“SING lustily,” John Wesley instructed, “and with good courage. Beware of singing as if you were half dead, or half asleep; but lift up your voice with strength.”
Of late, it is people outside the Church who are returning to this advice. Television shows such as The Choir, with Gareth Malone, on the BBC, have enhanced a significant increase in interest in community singing, and recent scientific research helps explain why.
Ensemble singing fluctuates heart-rate, improves breathing, boosts the immune system, reduces stress levels, and can even help people cope with chronic pain.
Research from Oxford Brookes University in 2013 suggested that it was better for mental health than sport. A joint study by Harvard and Yale Universities in 2008 went so far as to conclude that choral singing in a Connecticut town had increased residents’ life expectancy.
Some modern forms of worship, however, which often use music more suited to the solo voice, can make congregational participation difficult. Where once hymns were an inextricable part of corporate worship, in some places they are a diminished presence. Arguably, the Church has often concentrated on musical excellence rather than collective endeavour. Most churchgoers have experienced the perfectionist choirmaster, or heard wonderful voices that they could never imitate.

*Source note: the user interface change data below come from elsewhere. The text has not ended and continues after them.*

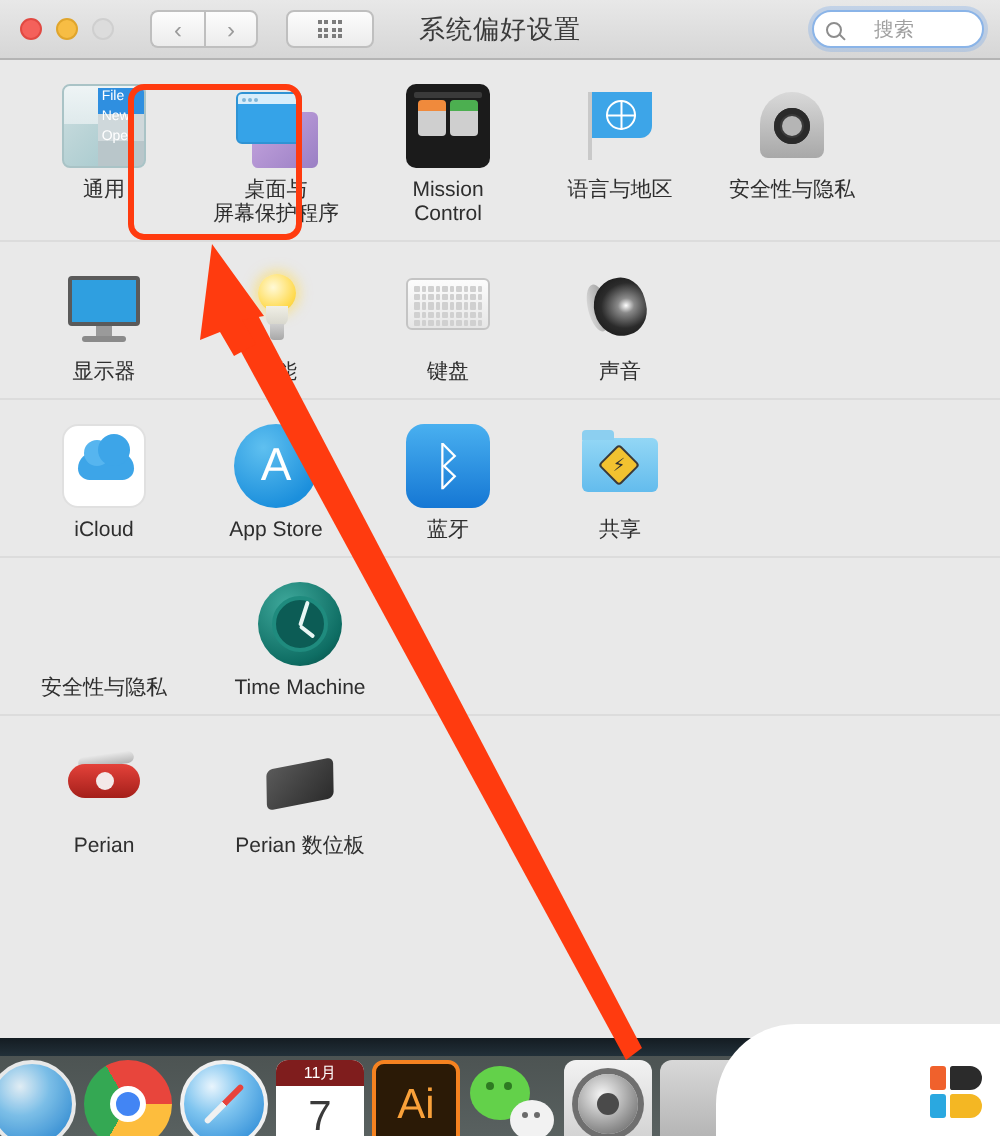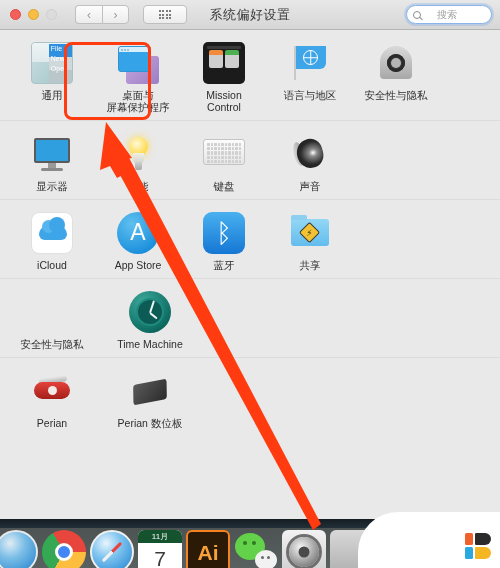--- a/index.html
+++ b/index.html
@@ -509,7 +509,7 @@
   }
 
   .d-cal { background:#fff; border-radius:6px; overflow:hidden; }
-  .d-cal .hdr { height:13px; background:#14532d; color:#fff; font-size:8px;
+  .d-cal .hdr { height:13px; background:#7f1d1d; color:#fff; font-size:8px;
     display:flex; align-items:center; justify-content:center; }
   .d-cal .day { height:31px; display:flex; align-items:center; justify-content:center;
     font-size:21px; color:#3a3a3a; }

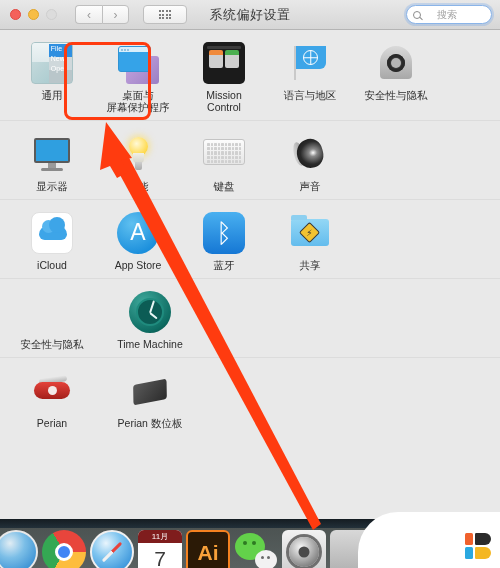--- a/index.html
+++ b/index.html
@@ -516,7 +516,7 @@
 
   .d-ai { background:#2b1a06; border:2.5px solid #f58220; border-radius:6px;
     display:flex; align-items:center; justify-content:center; box-sizing:border-box; }
-  .d-ai span { color:#f9a13a; font-size:21px; font-weight:bold; line-height:1; }
+  .d-ai span { color:#f9a13a; font-size:21px; font-weight:normal; line-height:1; }
 
   .d-wechat { position:relative; }
   .d-wechat .big {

Alongside the health implications, research also suggests that competency has no particular effect on the value of singing together. A study in 2005 reported that group singing “can produce satisfying and therapeutic sensations even when the sound produced by the vocal instrument is of mediocre quality”.
In any case, you need not be critical of contemporary church composers to wonder whether we have something to learn from the popular return to collective singing.
PERHAPS the basics are the most essential. A collective song is an invitation to make a noise. Many people — some more than others, and it is worth noting that the majority of those rediscovering the medium are women — are encouraged to be quiet in public.
So many of us repress sound and energy because it would cause trouble to express it. The very experience of using sound and energy can offer a release. Producing a sound alongside others encourages belonging. The altos with whom I sing find at last an expression that fits: neither the Disney princess of soprano nor the heroic male tenor, but something earthy and deep. Each of us discovers that we fit, finally, somewhere.
The research bears this out. “People who sang in a choir had a stronger sense of being part of a meaningful group,” Nick Stewart, of Oxford Brookes, said after his 2013 study, “and there is a suggestion that there is something unique about the synchronicity of moving and breathing with other people. . . At the moment it is speculative, but it could be that singing in a group gives us something that we have lost as a society.”
Siobhan Patten, a social worker for Birmingham City Council, who appeared on BBC’s The Choir: Sing while you work, told The Guardian: “It was a cathartic moment for me when I realised that I had an outlet for all the emotions I was carrying, and the choir became my much-needed therapy. I had never before realised the incredible healing powers of music.”
ON SUNDAY, the BBC will screen the Tribute to a Queen — the Big Sing: Songs of Praise, when 5000 people will form one chorus inside the Royal Albert Hall. The series producer, Matthew Napier, believes that being part of a congregation matters because each singer’s flaws are ironed out by the whole. “If you sing on your own in a field, it’s not going to sound that great — you’re going to hear your own imperfections. But alongside ten, or a hundred, or a thousand voices, those flaws fade away.”
For him, adding a spiritual element creates an even more profound experience. “When rugby supporters sing ‘Swing low’ together at Twickenham it can be a spine-tingling experience. But believers adding their own faith, via these beautiful words, must surely add an extra dimension. The combination of faith and song cannot be equalled.”
The many theological encouragements to sing — something we are biblically encouraged to do for God’s sake — thus have a counterpart in human benefit. Wesley continued his musical instruction with this request: “Be no more afraid of your voice now, nor more ashamed of its being heard, than when you sung the songs of Satan.”
What we know now is grace: that such worship is for us, as well as the heavens.
Simon Jones sings tenor with London Sacred Harp, an a cappella shape-note group that welcomes all comers. The Sacred Harp UK Convention takes place at Henry Wood Hall, London SE1, this weekend.